April 6, 2017 - 9:39am
Since 1970, the average time to find a new job has steadily risen. Today, it  takes 25.1 weeks (although AJO's program participants are landing in 20 weeks on average.) If you just started a job search, or you are knee-deep into one, this number is not at all comforting. What can you do to shorten your own search timeline?
AJO Career Coach and Social Media Consultant, Katie McGinty, would tell you to get savvy with social media to ensure more rapid job search success. Katie leads AJO webinars to train job seekers to build effective online profiles and capitalize on the latest LinkedIn, Facebook, and Twitter resources and job search tools. In these sessions, she highlights the features that can optimize candidate positioning and visibility to the majority of hiring managers and recruiters who use social media as a primary sourcing resources. What are AJO’s social media essentials for job seekers? In this post we share some important tips from Katie’s webinar.
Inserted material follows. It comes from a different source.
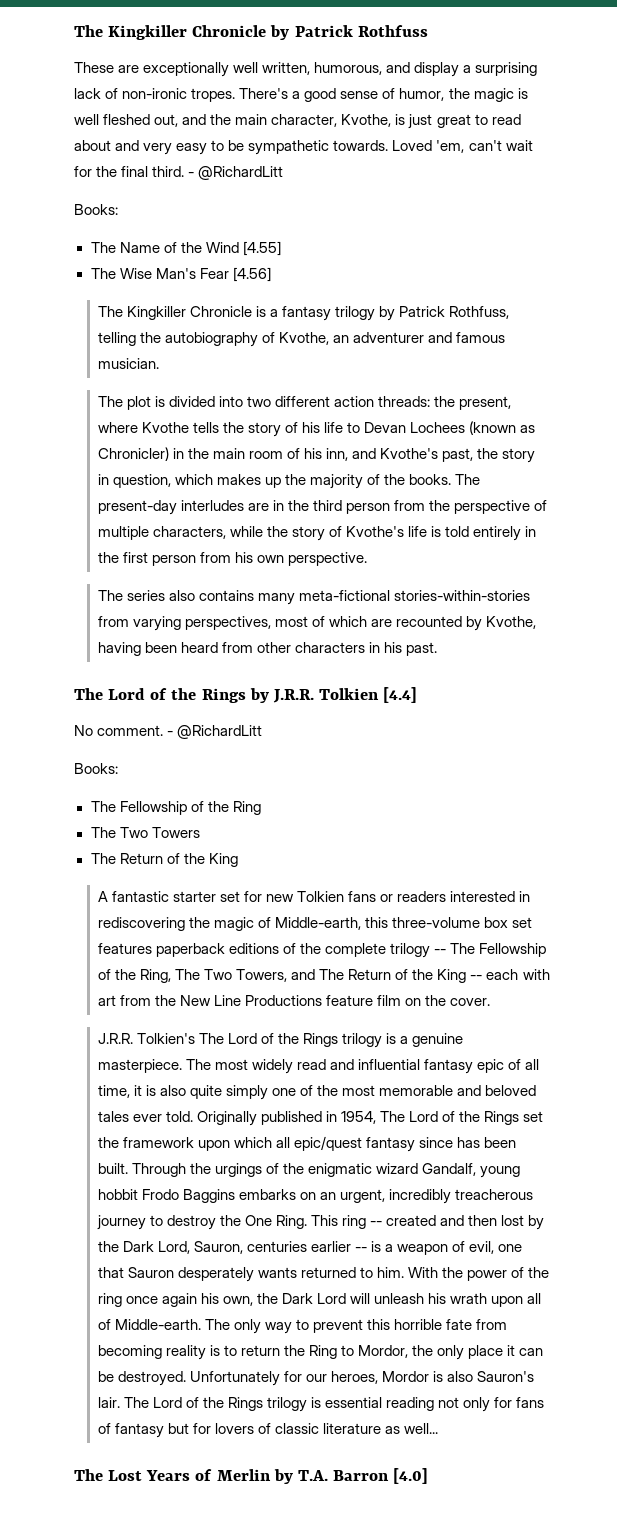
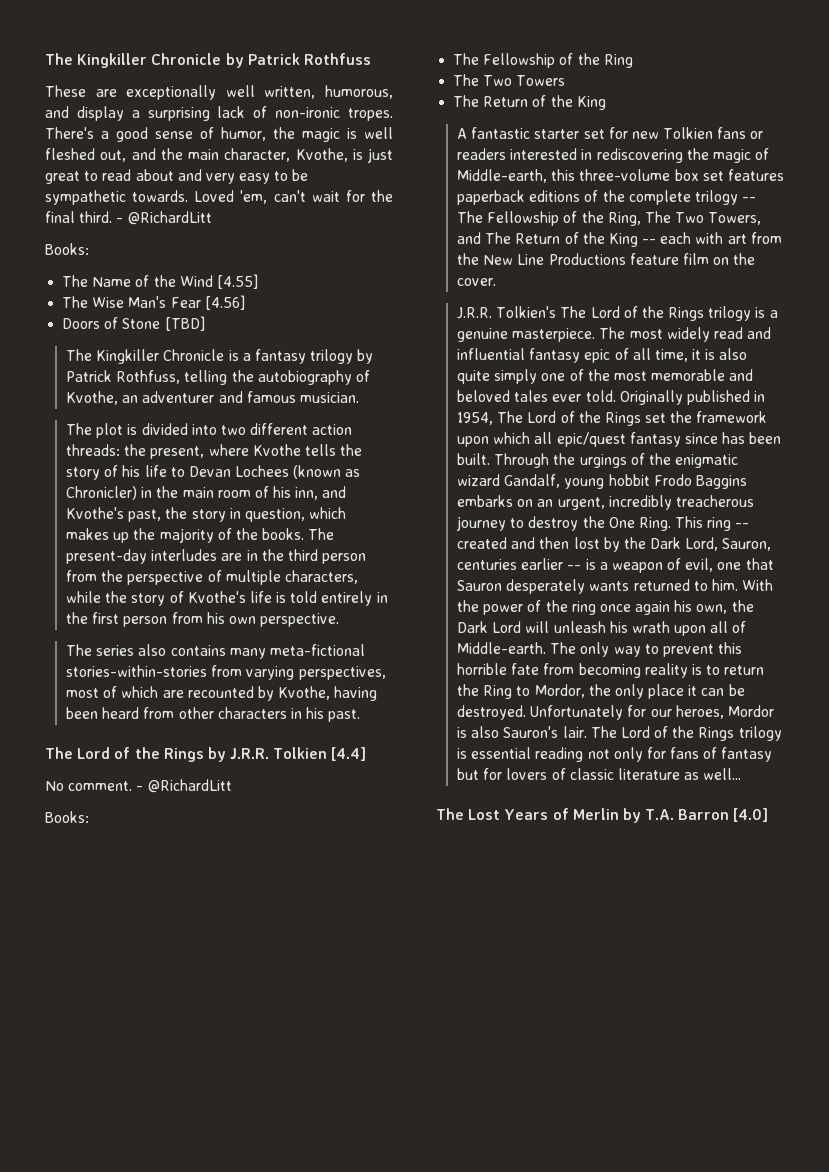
(271, 274) none -> [62,316,205,331] // Doors of Stone [TBD]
What You Need to Know and Do - A Primer

  • Leverage LinkedIn, Facebook and Twitter to your full advantage. Not only do most companies have a presence on these sites today, many post their jobs on them before or instead of job boards.
  • Be aware that 74% of the workforce is open to a new job, so almost everyone is in active or passive job search mode. Hiring managers and recruiters target passive candidates (those who may not be actively seeking) but who are open to new opportunities. Search for, and study the profiles of your competition to discover how you might stand out or strengthen your profile.
  • Follow target firms and key professionals in them using these three platforms. Research company culture, news, upcoming events, appointments or changes such as mergers, new locations and products or services.
  • Join and participate in groups to connect with people of interest, as well as to contribute to discussions in order to build your online presence. 
  • Ensure that your public online persona tells your story in the most positive light possible. To accomplish this:
    • Google your name, email and phone number to see how you are presented online. Don’t forget to look at the “image” tab as well. You might be surprised by what you see there.
    • If necessary, clean up your feeds, posts and photos to put your best professional image forward. Keep only those that you would want an employer or your grandmother to see.
    • Pay special attention to your security & privacy settings.
    • Review and edit your profiles as appropriate. 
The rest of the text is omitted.